Turning finally to “the specifics of Obama’s indictment,” Dionne tries to defend the president’s misstatements, but unfortunately the precision ordinarily expected of such a wordsmith seems to have deserted him.  Citing Obama’s claim that the Court had reversed “a century of law” and also opened “the floodgates for special interests – including foreign corporations,” Dionne writes that ”Obama was not simply referring to court precedents but also to the 1907 Tillman Act, which banned corporate money in electoral campaigns.”  That’s not what the Tillman Act did:  It banned direct corporate contributions to campaigns.  Only in 1947 were independent campaign expenditures by corporations (and unions) banned – and more clearly so only in 1990, which is the ban the Court overturned.  Moreover, pace Obama, foreign corporations are still specifically banned from contributing anything of value “in connection with a Federal, State or local election.”  Thus, in claiming, without more, ”that the ruling opens a loophole for domestic corporations under foreign control to make unlimited campaign expenditures,” Dionne seems simply to be passing along what he’s read or heard from others.  Nothing in the Court’s opinion warrants that conclusion.
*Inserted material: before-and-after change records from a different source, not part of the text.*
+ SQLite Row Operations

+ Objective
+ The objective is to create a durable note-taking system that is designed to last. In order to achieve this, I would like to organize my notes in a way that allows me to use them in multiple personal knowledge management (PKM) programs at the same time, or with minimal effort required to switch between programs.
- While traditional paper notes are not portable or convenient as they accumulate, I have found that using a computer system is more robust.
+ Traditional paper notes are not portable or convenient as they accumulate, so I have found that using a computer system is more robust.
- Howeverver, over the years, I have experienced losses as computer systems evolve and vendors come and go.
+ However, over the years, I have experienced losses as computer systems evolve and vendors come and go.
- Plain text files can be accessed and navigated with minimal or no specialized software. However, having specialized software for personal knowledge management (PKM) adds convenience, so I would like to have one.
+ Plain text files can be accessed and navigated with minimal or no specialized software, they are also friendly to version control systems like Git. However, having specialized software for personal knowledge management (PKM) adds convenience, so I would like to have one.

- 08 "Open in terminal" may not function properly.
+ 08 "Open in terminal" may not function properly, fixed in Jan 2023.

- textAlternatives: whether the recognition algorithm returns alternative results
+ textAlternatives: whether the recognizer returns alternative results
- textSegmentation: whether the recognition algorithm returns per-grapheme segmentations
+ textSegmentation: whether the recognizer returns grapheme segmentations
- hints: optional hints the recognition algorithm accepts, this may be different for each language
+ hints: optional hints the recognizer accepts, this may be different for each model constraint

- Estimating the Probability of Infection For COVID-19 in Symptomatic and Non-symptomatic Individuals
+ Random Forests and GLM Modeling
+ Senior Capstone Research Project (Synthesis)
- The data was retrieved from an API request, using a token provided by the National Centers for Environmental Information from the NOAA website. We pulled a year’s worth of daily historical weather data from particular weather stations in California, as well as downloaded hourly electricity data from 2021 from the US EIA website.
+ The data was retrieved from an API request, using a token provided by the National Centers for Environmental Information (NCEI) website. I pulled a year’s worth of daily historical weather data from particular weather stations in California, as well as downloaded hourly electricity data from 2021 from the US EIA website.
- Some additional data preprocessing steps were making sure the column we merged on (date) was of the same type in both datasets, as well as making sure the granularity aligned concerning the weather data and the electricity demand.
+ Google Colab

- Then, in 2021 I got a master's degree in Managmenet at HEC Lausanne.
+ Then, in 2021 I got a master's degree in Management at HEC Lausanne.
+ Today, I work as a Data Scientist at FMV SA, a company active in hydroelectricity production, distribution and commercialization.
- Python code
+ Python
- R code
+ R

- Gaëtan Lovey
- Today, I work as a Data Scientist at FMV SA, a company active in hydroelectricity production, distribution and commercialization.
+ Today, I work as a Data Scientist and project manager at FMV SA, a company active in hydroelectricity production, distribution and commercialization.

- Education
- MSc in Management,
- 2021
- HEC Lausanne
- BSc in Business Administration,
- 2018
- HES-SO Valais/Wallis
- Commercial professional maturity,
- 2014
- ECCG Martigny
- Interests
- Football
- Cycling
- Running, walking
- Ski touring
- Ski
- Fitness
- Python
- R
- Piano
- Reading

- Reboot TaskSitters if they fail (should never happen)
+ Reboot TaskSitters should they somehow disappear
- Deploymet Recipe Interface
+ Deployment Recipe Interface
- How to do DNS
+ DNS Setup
But it’s Dionne’s larger claim that most demands an answer – that an “activist” Roberts Court, exercising “raw judicial power,” is ”ignoring precedents and the wishes of the elected branches of government.”  That’s hardly the definition of “activism.”  That’s what the Court should be doing, where it’s warranted by the Constitution, whether the Court is defending the rights of blacks to attend unsegregated schools or of gays to sexual freedom or of corporate owners, the shareholders, to engage in political speech through their corporation consistent with their articles of incorporation and by-laws.  The claim that corporations aren’t people is a red herring.  Corporate owners are people, and their right to speak can take many forms.  Fortunately, we have a First Amendment, which protects not only corporate owners but E.J. himself from all but the error of his ways.